Would you write out the listing verbatim and skip every picture in it?

■ Given records ■
************

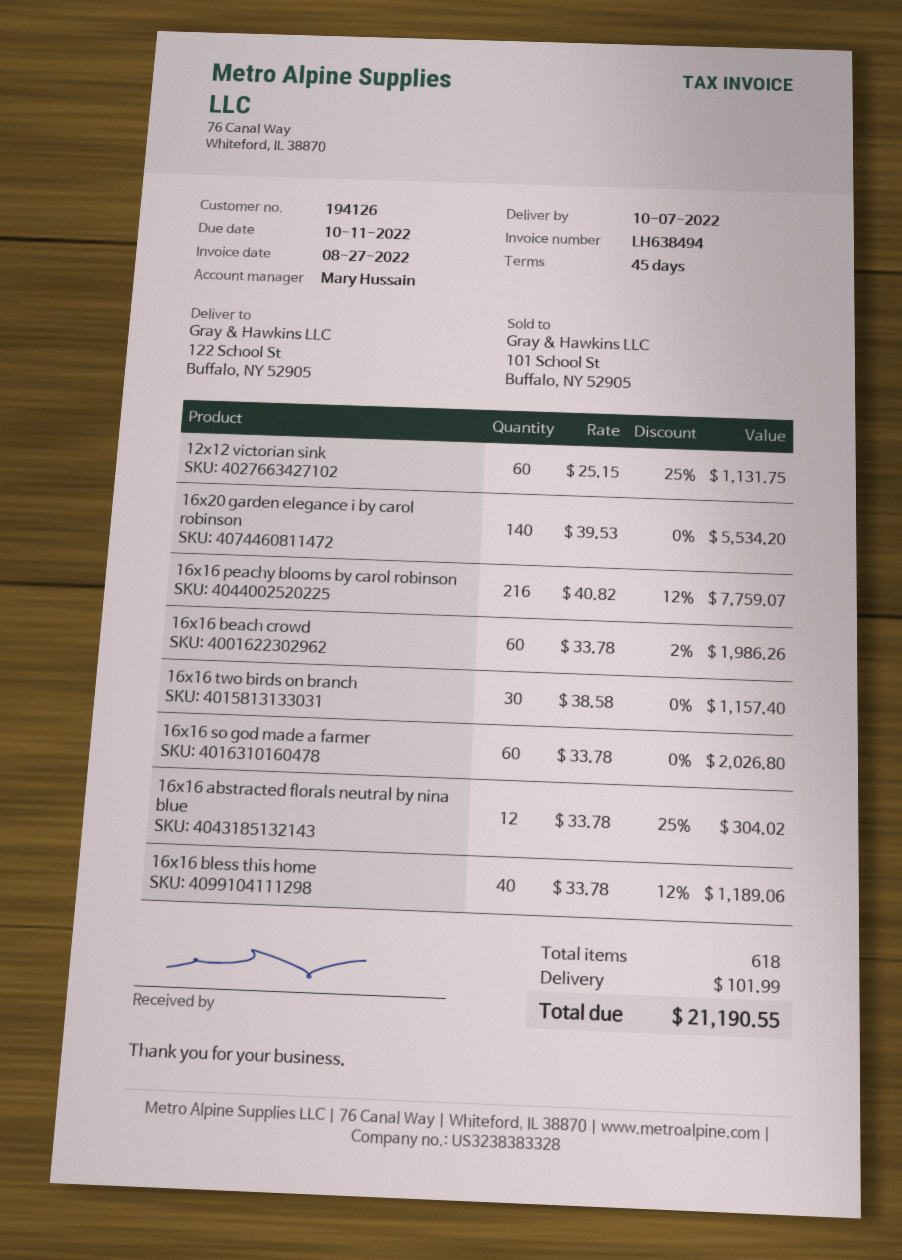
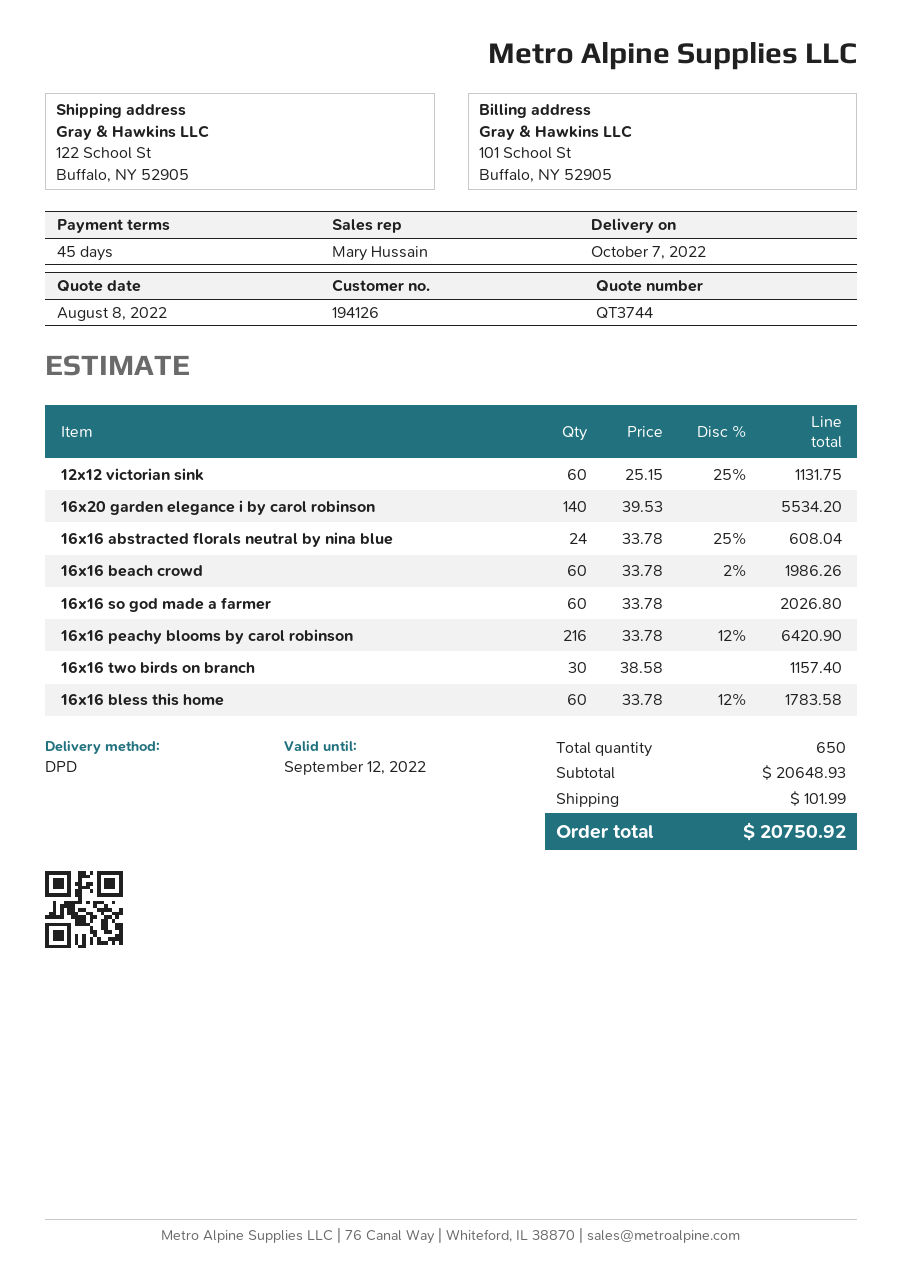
16x16 peachy blooms by carol robinson: 216 x 40.82 - 12% = 7759.07 -> 216 x 33.78 - 12% = 6420.90
16x16 abstracted florals neutral by nina blue: 12 x 33.78 - 25% = 304.02 -> 24 x 33.78 - 25% = 608.04
16x16 bless this home: 40 x 33.78 - 12% = 1189.06 -> 60 x 33.78 - 12% = 1783.58
total quantity: 618 -> 650
total: 21190.55 -> 20750.92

************

■ Exercise result ■
16x16 peachy blooms by carol robinson: 216 x 40.82 - 12% = 7759.07 -> 216 x 33.78 - 12% = 6420.90
16x16 abstracted florals neutral by nina blue: 12 x 33.78 - 25% = 304.02 -> 24 x 33.78 - 25% = 608.04
16x16 bless this home: 40 x 33.78 - 12% = 1189.06 -> 60 x 33.78 - 12% = 1783.58
total quantity: 618 -> 650
total: 21190.55 -> 20750.92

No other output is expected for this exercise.